Essentially, you want to eliminate the highest power from the numerator and continue to do so until you can't do it anymore.

So, for the first step, we want to eliminate the x^3 term. The way we do that is subtract x * (x^2 - 3). So, we get:

x^3 + 4x^2 - 3x - 12 - (x^3 - 3x)
= 4x^2 - 12

Now, we want to eliminate the 4x^2 term. We do that by subtracting 4 * (x^2 - 3). So, we get:

4x^2 - 12 - (4x^2 - 12) = 0

So, since we did subtracted x * (x^2 - 3) and 4 (x^2 - 3) and got 0, we know that x^3 + 4x^2 - 3x - 12 = x * (x^2 - 3) + 4 (x^2 - 3).

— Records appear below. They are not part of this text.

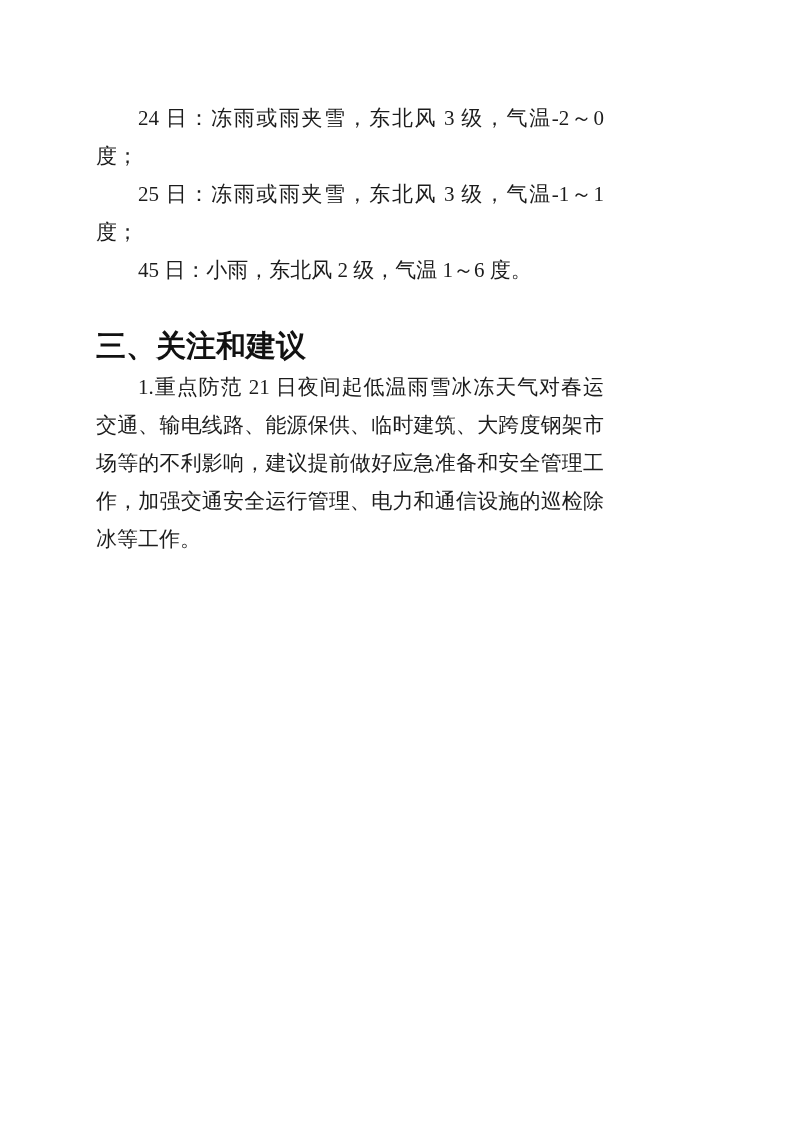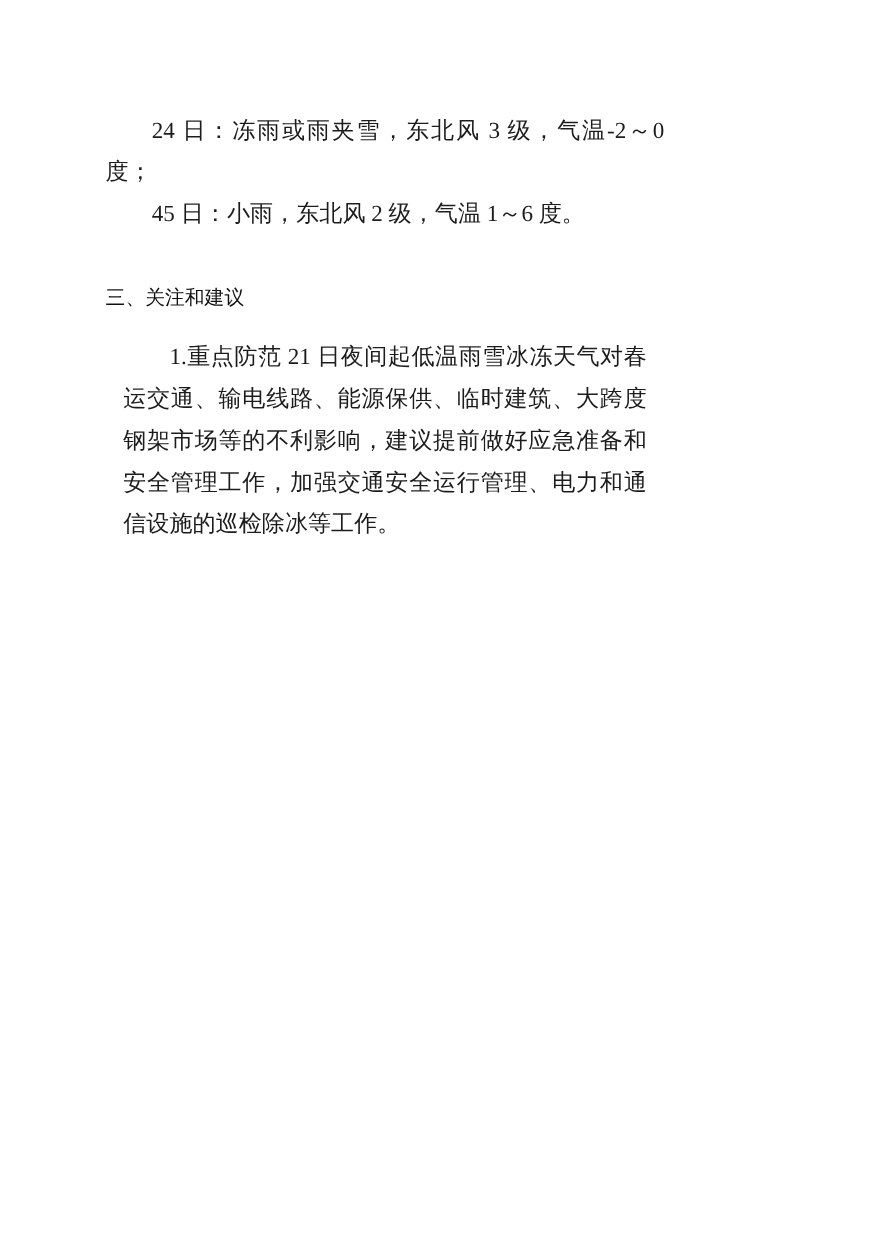--- a/index.html
+++ b/index.html
@@ -23,40 +23,41 @@
     line-height: 38px;
   }
   .forecast-line {
     margin: 0;
     text-indent: 2em;
     text-align: justify;
   }
   .section-heading {
     margin: 38px 0 3px 0;
     font-family: "Liberation Sans", "DejaVu Sans", sans-serif;
-    font-weight: normal;
-    font-size: 18px;
+    font-weight: bold;
+    font-size: 30px;
     line-height: 38px;
     color: #111111;
   }
   .recommendation {
-    margin: 16px;
+    margin: 0;
     text-indent: 2em;
     text-align: justify;
     text-align-last: left;
   }
 </style>
 </head>
 <body>
 
 <div class="page">
   <div class="body-text">
 
     <div>
       <p class="forecast-line">24 日：冻雨或雨夹雪，东北风 3 级，气温-2～0 度；</p>
+      <p class="forecast-line">25 日：冻雨或雨夹雪，东北风 3 级，气温-1～1 度；</p>
       <p class="forecast-line">45 日：小雨，东北风 2 级，气温 1～6 度。</p>
     </div>
 
     <h3 class="section-heading">三、关注和建议</h3>
 
     <div>
       <p class="recommendation">1.重点防范 21 日夜间起低温雨雪冰冻天气对春运交通、输电线路、能源保供、临时建筑、大跨度钢架市场等的不利影响，建议提前做好应急准备和安全管理工作，加强交通安全运行管理、电力和通信设施的巡检除冰等工作。</p>
     </div>
 
   </div>

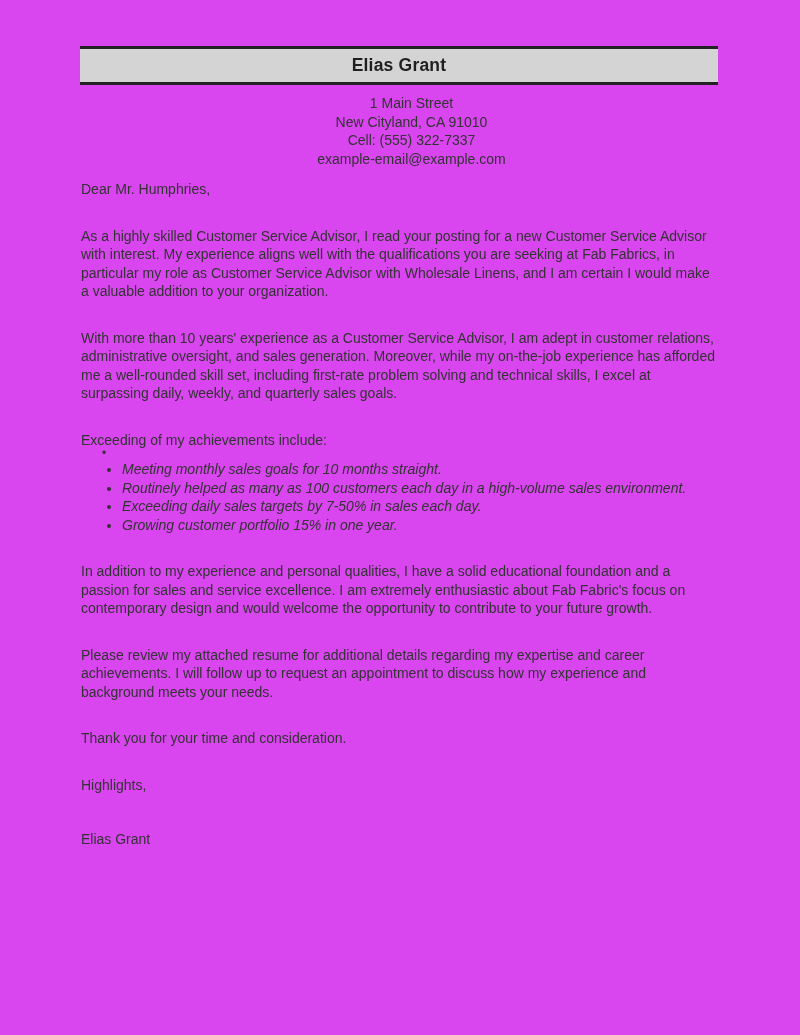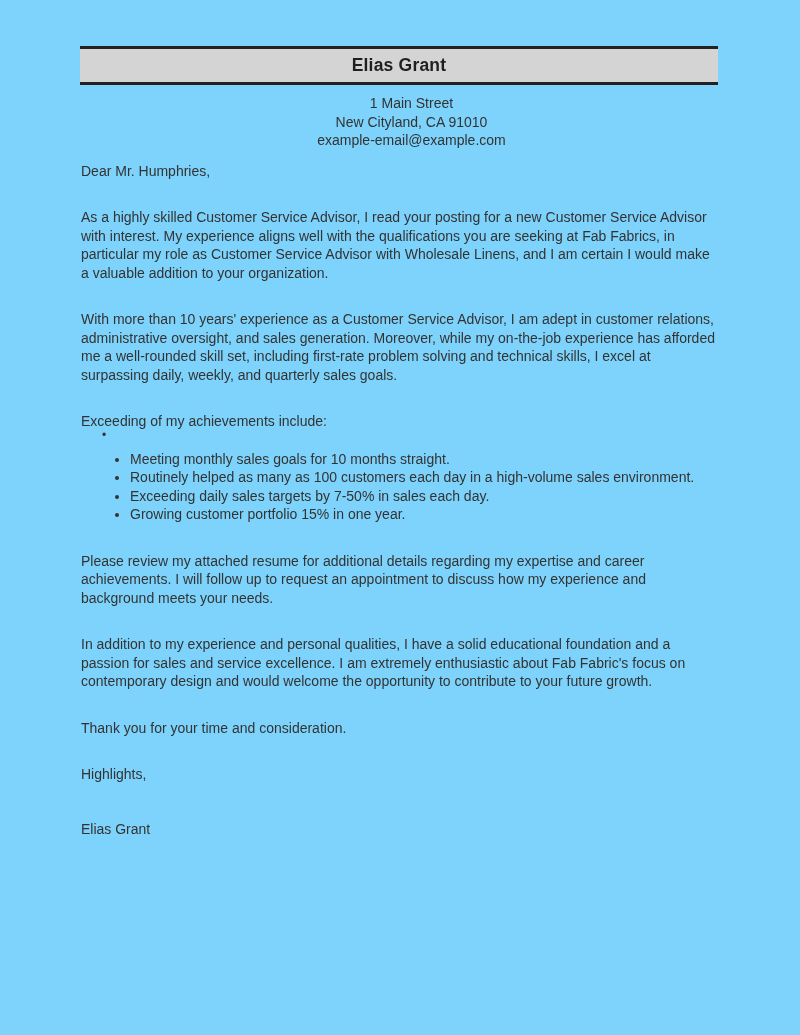--- a/index.html
+++ b/index.html
@@ -4,21 +4,21 @@
 <style>
   html, body {
     margin: 0;
     padding: 0;
     background: #ffffff;
   }
   .page {
     position: relative;
     width: 800px;
     height: 1035px;
-    background: #7dd3fc;
+    background: #d946ef;
     font-family: "Liberation Sans", "DejaVu Sans", sans-serif;
     color: #333333;
     font-size: 14px;
     line-height: 18.5px;
     box-sizing: border-box;
     padding-top: 46px;
     overflow: hidden;
   }
   .name-banner {
     margin: 0 82px 0 80px;
@@ -57,23 +57,24 @@
     margin-bottom: 0 !important;
   }
   .empty-bullet {
     margin-left: 21px;
     height: 11px;
     line-height: 9px;
     font-size: 12px;
     color: #333333;
   }
   ul.highlights {
-    margin: 8px;
+    margin: 0;
     padding: 0 0 0 41px;
     list-style: disc outside;
+    font-style: italic;
   }
   ul.highlights li {
     line-height: 18.5px;
     margin: 0;
   }
   .signature {
     margin-top: 36px !important;
   }
 </style>
 </head>
@@ -81,20 +82,21 @@
 
 <div class="page">
 
   <header class="name-banner">
     <h1>Elias Grant</h1>
   </header>
 
   <div class="contact-block">
     <div>1 Main Street</div>
     <div>New Cityland, CA 91010</div>
+    <div>Cell: (555) 322-7337</div>
     <div>example-email@example.com</div>
   </div>
 
   <main class="letter-body">
 
     <p class="salutation">Dear Mr. Humphries,</p>
 
     <p>As a highly skilled Customer Service Advisor, I read your posting for a new Customer Service Advisor with interest. My experience aligns well with the qualifications you are seeking at Fab Fabrics, in particular my role as Customer Service Advisor with Wholesale Linens, and I am certain I would make a valuable addition to your organization.</p>
 
     <p>With more than 10 years' experience as a Customer Service Advisor, I am adept in customer relations, administrative oversight, and sales generation. Moreover, while my on-the-job experience has afforded me a well-rounded skill set, including first-rate problem solving and technical skills, I excel at surpassing daily, weekly, and quarterly sales goals.</p>
@@ -103,23 +105,23 @@
 
     <div class="empty-bullet">•</div>
 
     <ul class="highlights">
       <li>Meeting monthly sales goals for 10 months straight.</li>
       <li>Routinely helped as many as 100 customers each day in a high-volume sales environment.</li>
       <li>Exceeding daily sales targets by 7-50% in sales each day.</li>
       <li>Growing customer portfolio 15% in one year.</li>
     </ul>
 
+    <p>In addition to my experience and personal qualities, I have a solid educational foundation and a passion for sales and service excellence. I am extremely enthusiastic about Fab Fabric's focus on contemporary design and would welcome the opportunity to contribute to your future growth.</p>
+
     <p>Please review my attached resume for additional details regarding my expertise and career achievements. I will follow up to request an appointment to discuss how my experience and background meets your needs.</p>
-
-    <p>In addition to my experience and personal qualities, I have a solid educational foundation and a passion for sales and service excellence. I am extremely enthusiastic about Fab Fabric's focus on contemporary design and would welcome the opportunity to contribute to your future growth.</p>
 
     <p>Thank you for your time and consideration.</p>
 
     <p>Highlights,</p>
 
     <p class="signature">Elias Grant</p>
 
   </main>
 </div>
 

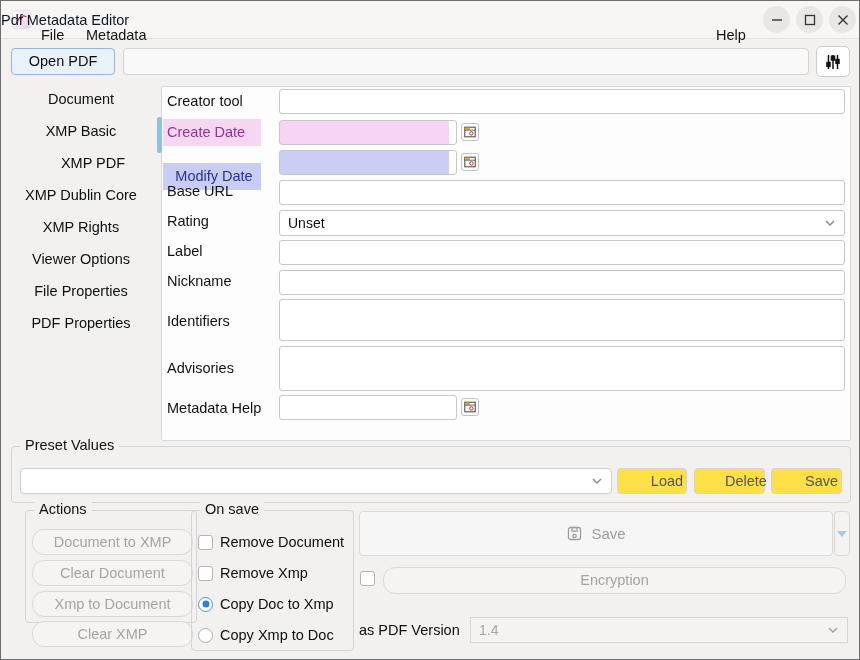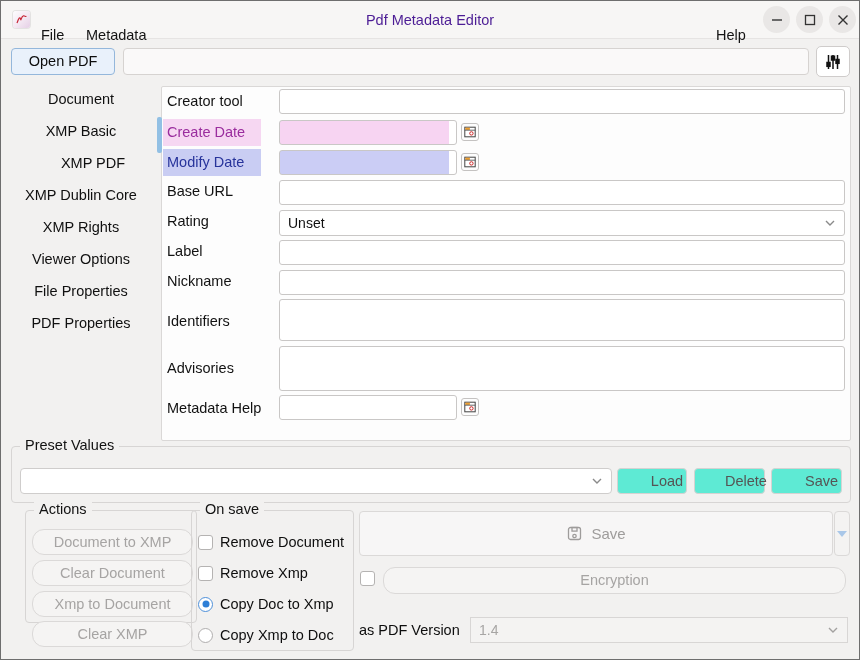--- a/index.html
+++ b/index.html
@@ -11,21 +11,21 @@
 
   
   .menubar { position:absolute; left:0; top:0; width:100%; height:38px;
              background:#f7f6f5; border-bottom:1px solid #e6e4e3; }
   .app-icon { position:absolute; left:12px; top:10px; width:17px; height:17px; border-radius:3px;
               background:linear-gradient(135deg,#fdfdfe 0%,#f3e7f2 55%,#e5cfe6 100%);
               box-shadow:0 0 0 1px rgba(0,0,0,0.08); }
   .menu-item { position:absolute; top:0; height:38px; line-height:38px; font-size:14.5px;
                color:#141414; padding:15px 6px; cursor:default; }
   .window-title { position:absolute; left:0; right:0; top:0; height:38px; line-height:38px;
-                  text-align:center; font-size:14.5px; color:#4c1d95; pointer-events:none; }
+                  font-size:14.5px; color:#0f172a; pointer-events:none; }
   .winbtn { position:absolute; top:5px; width:27px; height:27px; border-radius:50%;
             background:#e9e7e6; display:flex; align-items:center; justify-content:center;
             color:#333; }
 
   
   .open-pdf { position:absolute; left:10px; top:47px; width:104px; height:27px;
               background:#e9f1fb; border:1px solid #94b7db; border-radius:4px;
               font-size:14.5px; color:#0d0d0d; text-align:center; line-height:25px; }
   .path-input { position:absolute; left:122px; top:47px; width:686px; height:27px;
                 background:#faf9f9; border:1px solid #d6d3d1; border-radius:4px;
@@ -61,21 +61,21 @@
   .selectbox { position:absolute; background:#fff; border:1px solid #c9c7c6; border-radius:3px;
                font-size:14px; color:#101010; line-height:24px; padding:0 8px; }
   .chev { position:absolute; right:8px; top:50%; transform:translateY(-50%); display:flex; }
 
   
   .groupbox { position:absolute; border:1px solid #d7d5d4; border-radius:4px; }
   .legend { position:absolute; top:-10px; left:8px; background:#f2f1f0; padding:0 5px;
             font-size:14.5px; color:#121212; white-space:nowrap; }
 
   .combo { position:absolute; background:#fff; border:1px solid #cfcdcc; border-radius:4px; }
-  .gbtn { position:absolute; height:26px; background:#5eead4; border:1px solid #d5d3d2;
+  .gbtn { position:absolute; height:26px; background:#fde047; border:1px solid #d5d3d2;
           border-radius:4px; font-size:14.5px; color:#555; text-align:center; line-height:24px;padding-left:30px; }
   .dbtn { position:absolute; background:#f5f4f3; border:1px solid #dbd9d8; border-radius:12px;
           font-size:14.5px; color:#a6a4a3; text-align:center; line-height:24px; }
 
   
   .opt-row { position:absolute; display:flex; align-items:center; gap:7px;
              font-size:14.5px; color:#0e0e0e; white-space:nowrap; }
   .checkbox { width:15px; height:15px; background:#fff; border:1px solid #b5b3b2;
               border-radius:3px; flex:0 0 auto; }
   .radio { width:15px; height:15px; background:#fff; border:1px solid #b0aeae;
@@ -171,21 +171,21 @@
       <span style="display:flex;">
         <svg width="12" height="12" viewBox="0 0 12 12">
             <rect x="0.8" y="1.2" width="10.4" height="9.6" fill="#fff" stroke="#444" stroke-width="1"></rect>
             <rect x="1.3" y="1.7" width="4.6" height="2.2" fill="#f0a030"></rect>
             <line x1="0.8" y1="4.2" x2="11.2" y2="4.2" stroke="#444" stroke-width="0.8"></line>
             <circle cx="7.4" cy="7.4" r="1.7" fill="none" stroke="#cc2222" stroke-width="1"></circle>
           </svg>
       </span>
     </div>
 
-    <div class="hl-band band-blue" style="top:62px;">Modify Date</div>
+    <div class="hl-band band-blue" style="top:76px;text-align:center;">Modify Date</div>
     <input class="fin in-blue" style="left: 117px; top: 63px; width: 178px;" type="text" value="">
     <div class="cal-btn" style="left:299px; top:66px;">
       <span style="display:flex;">
         <svg width="12" height="12" viewBox="0 0 12 12">
             <rect x="0.8" y="1.2" width="10.4" height="9.6" fill="#fff" stroke="#444" stroke-width="1"></rect>
             <rect x="1.3" y="1.7" width="4.6" height="2.2" fill="#f0a030"></rect>
             <line x1="0.8" y1="4.2" x2="11.2" y2="4.2" stroke="#444" stroke-width="0.8"></line>
             <circle cx="7.4" cy="7.4" r="1.7" fill="none" stroke="#cc2222" stroke-width="1"></circle>
           </svg>
       </span>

Factor out the (x^2 - 3) to get:

x^3 + 4x^2 - 3x - 12 = (x + 4) * (x^2 - 3)

2007-08-23 14:07:24 · answer #1 · answered by Mike Wat 2 · 0 0

x^3 + 4x^2 - 3x -12 = (x^3 - 3x) + (4x^2 - 12) =
x*(x^2 - 3) +4*(x^2 - 3) = (x + 4)*(x^2 - 3) . Now it is obvious that
((x + 4)*(x^2 - 3)/(x^2 - 3) = x + 4.